Introduction / Context:
Lamp nameplates list rated power and voltage. From these two values, the operating current can be estimated assuming resistive behavior at steady state. This is a straightforward application of the power relation P = V * I.

Given Data / Assumptions:

• Rated power P = 100 W.
• Supply voltage V ≈ 120 V (RMS).
• Assume the lamp behaves approximately as a resistive load at operating temperature.

Concept / Approach:
For a resistive load, power equals the product of RMS voltage and RMS current. Rearranging gives I = P / V. Although incandescent filaments change resistance with temperature when warming up, the steady-state current at rating follows directly from this formula.

Step-by-Step Solution:
Use I = P / V.I = 100 W / 120 V = 0.833… A.Express in milliamperes: 0.833 A ≈ 833 mA, commonly rounded to 830 mA.Therefore, the lamp draws about 830 mA at 120 V.

Verification / Alternative check:
Compute equivalent resistance: R = V^2 / P = 120^2 / 100 = 144 Ω. Then I = V / R = 120 / 144 = 0.833 A, consistent with the direct calculation.

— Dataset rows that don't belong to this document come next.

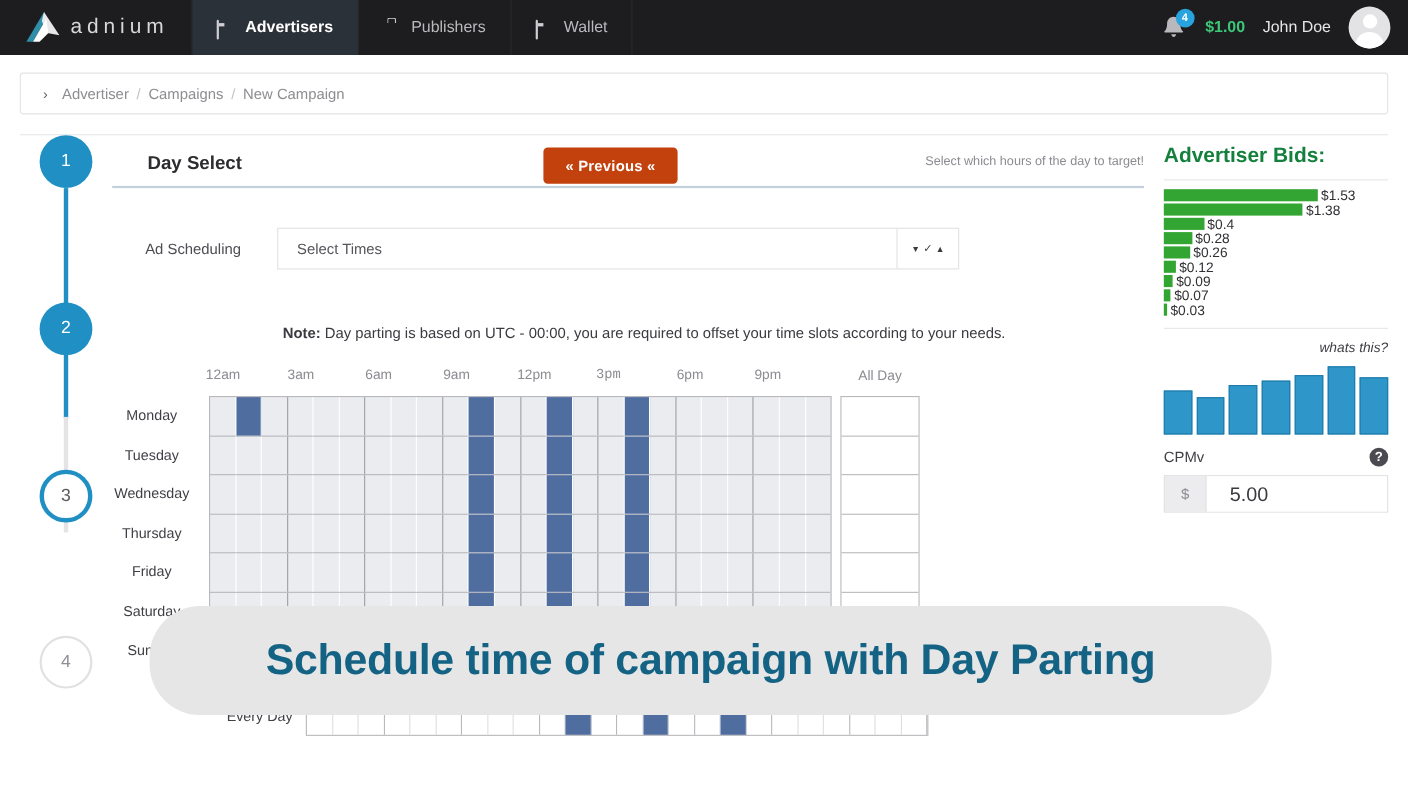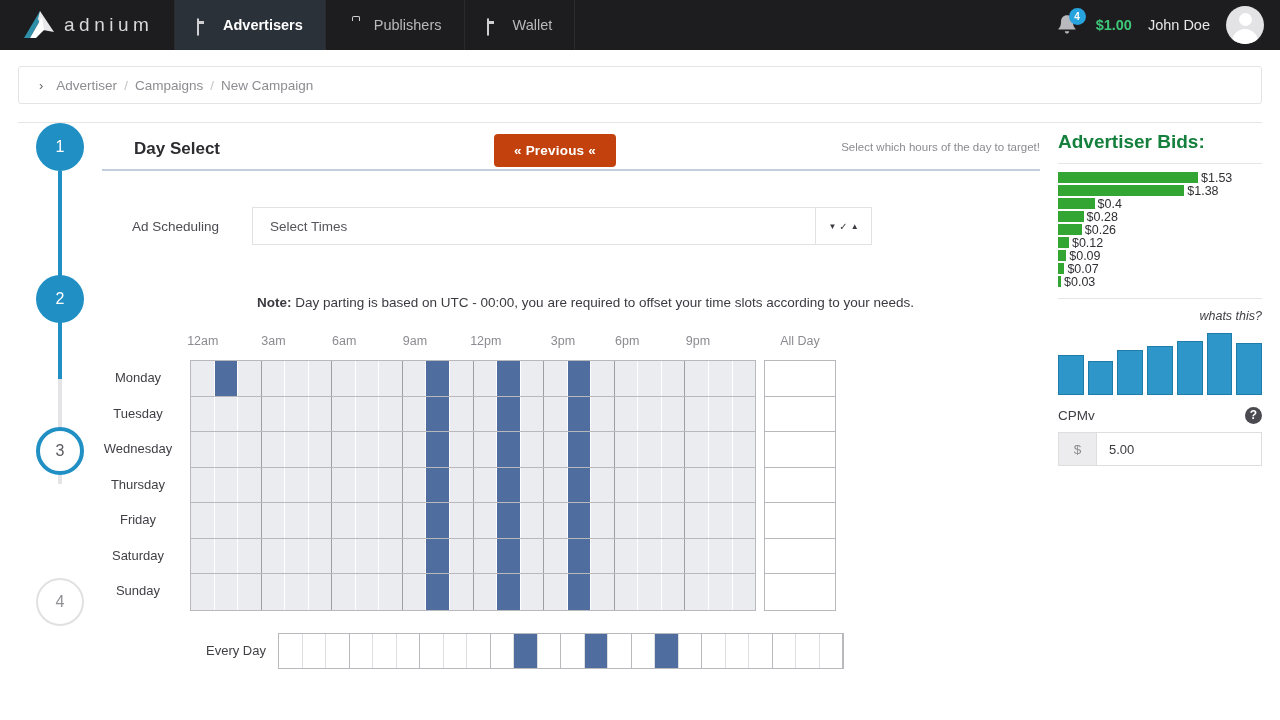--- a/index.html
+++ b/index.html
@@ -349,7 +349,7 @@
               <span class="dp-tick" style="left: 154.292px;">6am</span>
               <span class="dp-tick" style="left: 225.042px;">9am</span>
               <span class="dp-tick" style="left: 295.792px;">12pm</span>
-              <span class="dp-tick" style="left: 373px;">3pm</span>
+              <span class="dp-tick" style="left: 363px; font-family: Liberation Mono, monospace;">3pm</span>
               <span class="dp-tick" style="left: 437.292px;">6pm</span>
               <span class="dp-tick" style="left: 508.042px;">9pm</span>
             </div>

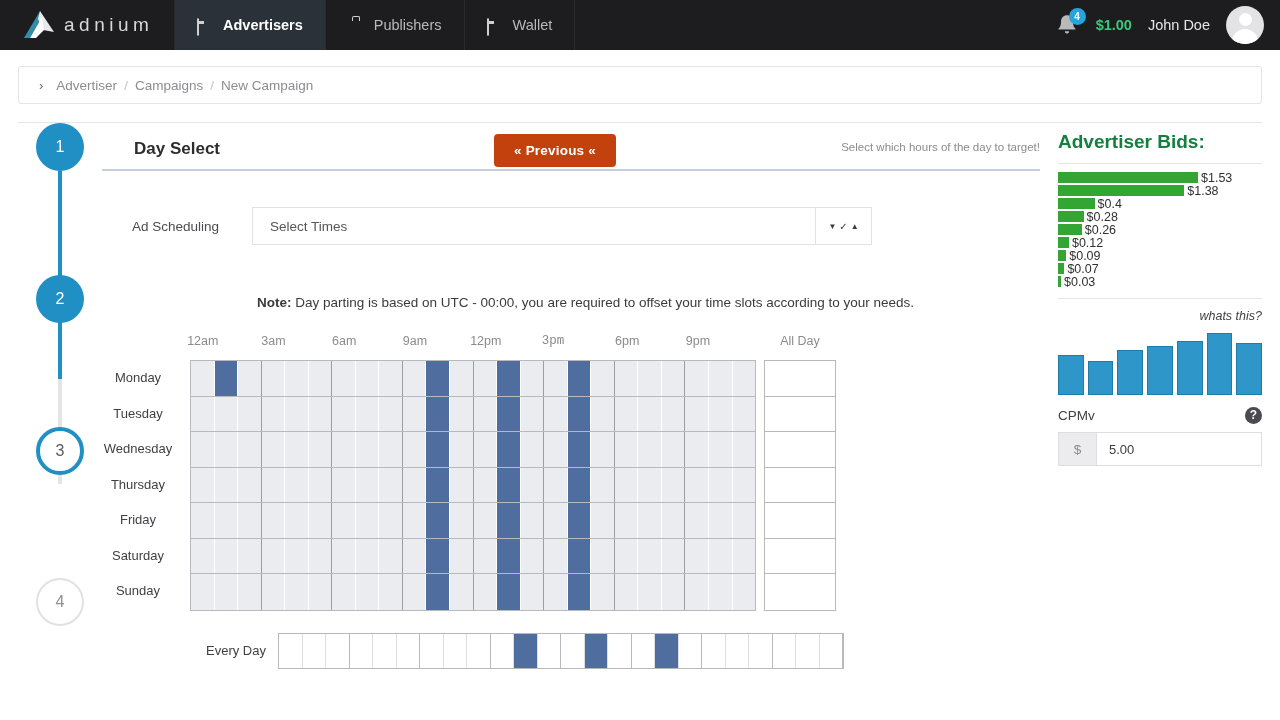--- a/index.html
+++ b/index.html
@@ -225,8 +225,8 @@
     font-size: 13.5px; color: #8b8b91;
   }
   .cpm-value {
-    flex: 1; display: flex; align-items: center; padding-left: 12px;
-    font-size: 13px; color: #3a3a40; background: #fff;
+    flex: 1; display: flex; align-items: center; padding-left: 21px;
+    font-size: 18px; color: #3a3a40; background: #fff;
   }
 
   

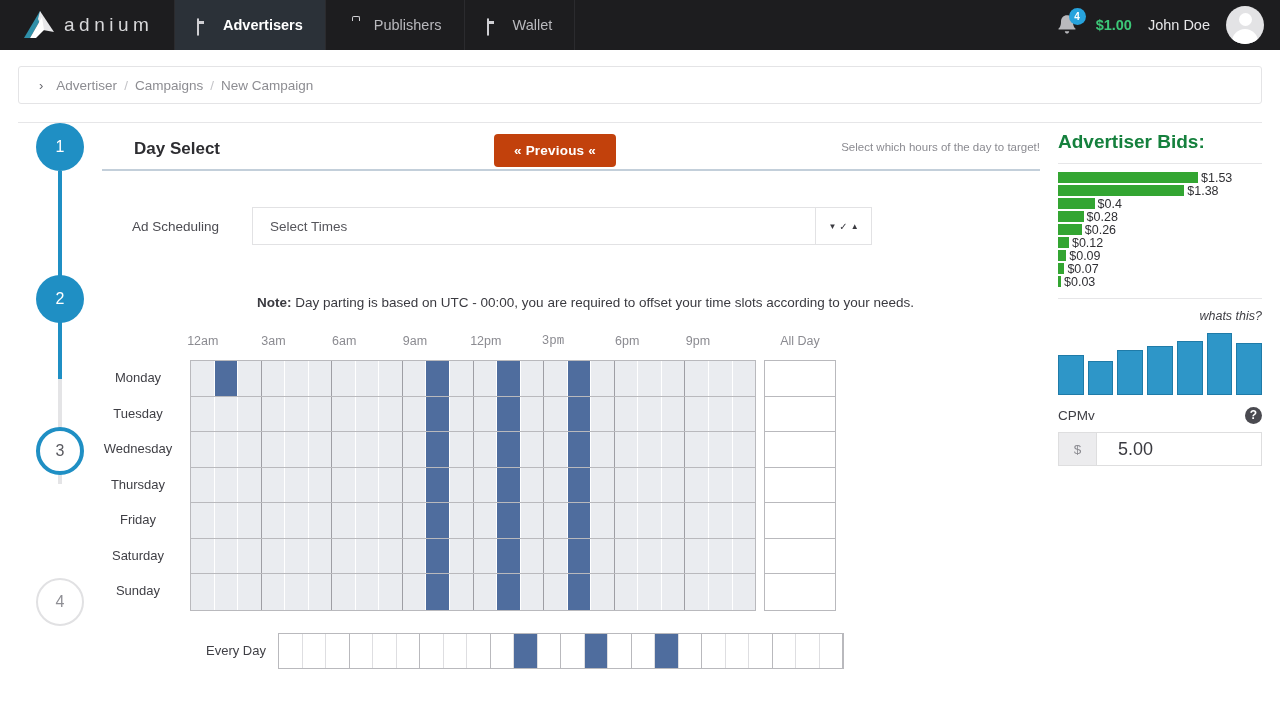--- a/index.html
+++ b/index.html
@@ -657,6 +657,9 @@
 
   </div>
 
+  <div class="banner">
+    <span class="banner-text">Schedule time of campaign with Day Parting</span>
+  </div>
 
 </div>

Why Other Options Are Wrong:

• 1.2 amps or 12 amps: Would imply P = 144 W or 1440 W at 120 V, not 100 W.
• 12000 amps: Physically impossible here; a clear distractor.

Common Pitfalls:

• Confusing watts with volt–amperes or using peak instead of RMS voltage.
• Ignoring warm-up behavior; initial inrush may be higher, but the rating refers to steady state.

Final Answer:
830 mA